BRIEF: Could you please return each line of the data that has the word "none"?

· · · ·

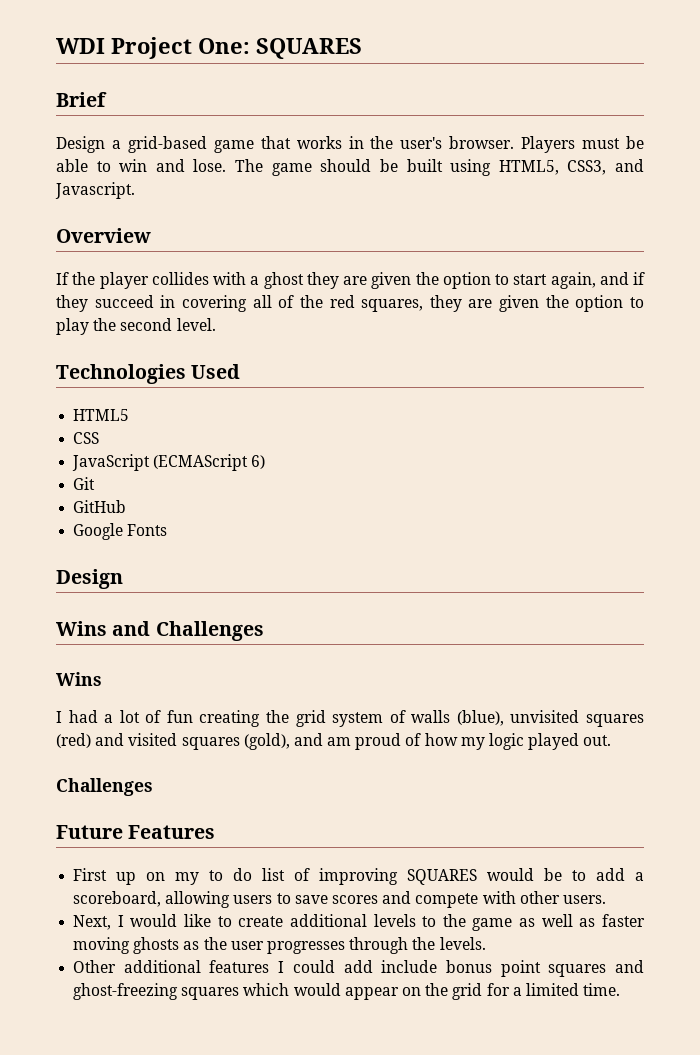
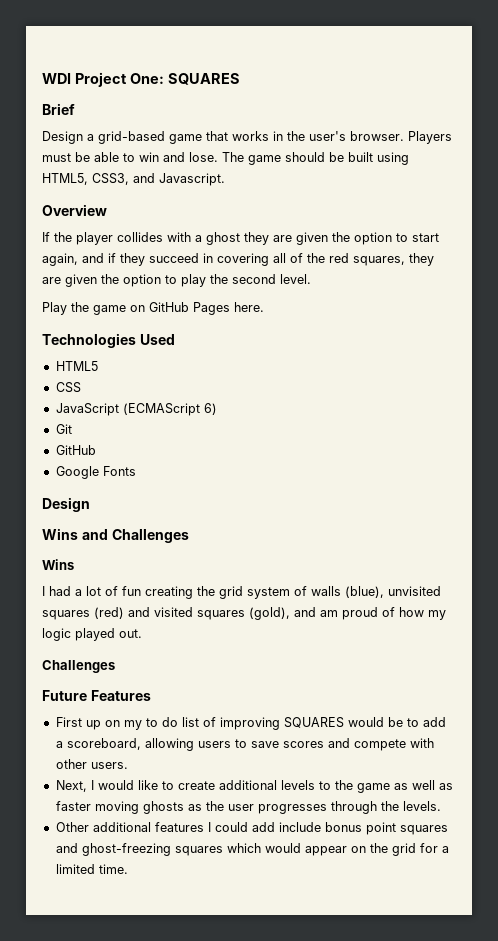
(216, 324) none -> [42,302,264,315] // Play the game on GitHub Pages here.

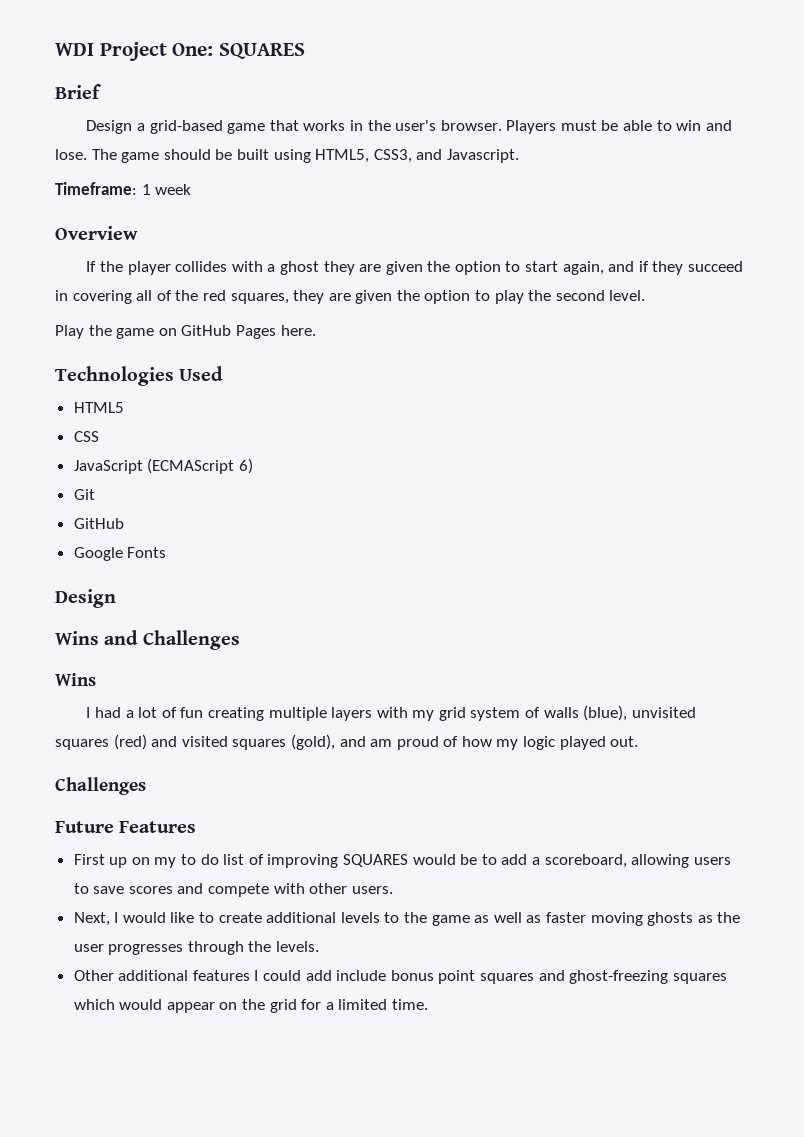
(225, 179) none -> [55,182,192,195] // Timeframe: 1 week
[197,586,215,596] the -> [268,707,435,721] multiple layers with my

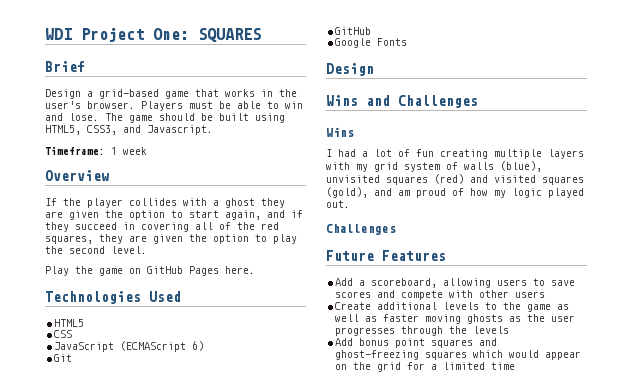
[73,854,528,868] First up on my to do list of improving SQUARES would be to add -> [335,278,354,286] Add
[351,886,393,894] [73,912,262,926] users. // Next, I would like to create -> [515,291,546,298] [335,302,372,310] users // Create
[276,941,320,952] [73,970,387,981] levels. // Other additional features I could add include -> [473,326,510,334] [335,338,354,346] levels // Add
[392,999,429,1010] time. -> [491,362,516,370] time

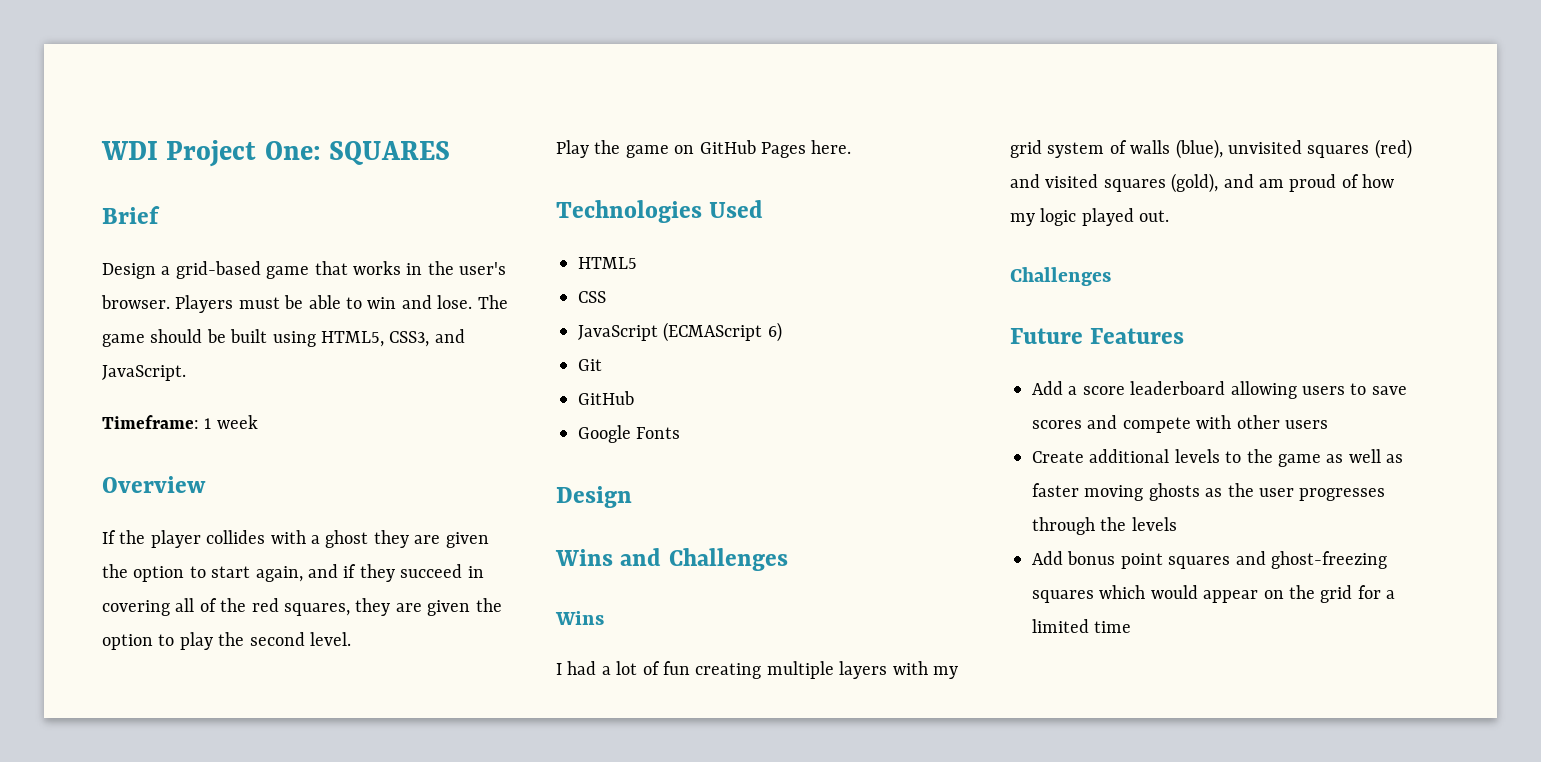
[147,125,213,135] Javascript. -> [102,365,186,381] JavaScript.
[371,278,438,288] scoreboard, -> [1082,381,1226,395] score leaderboard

· · · ·

SOLUTION FOR THIS EXERCISE:
(216, 324) none -> [42,302,264,315] // Play the game on GitHub Pages here.
(225, 179) none -> [55,182,192,195] // Timeframe: 1 week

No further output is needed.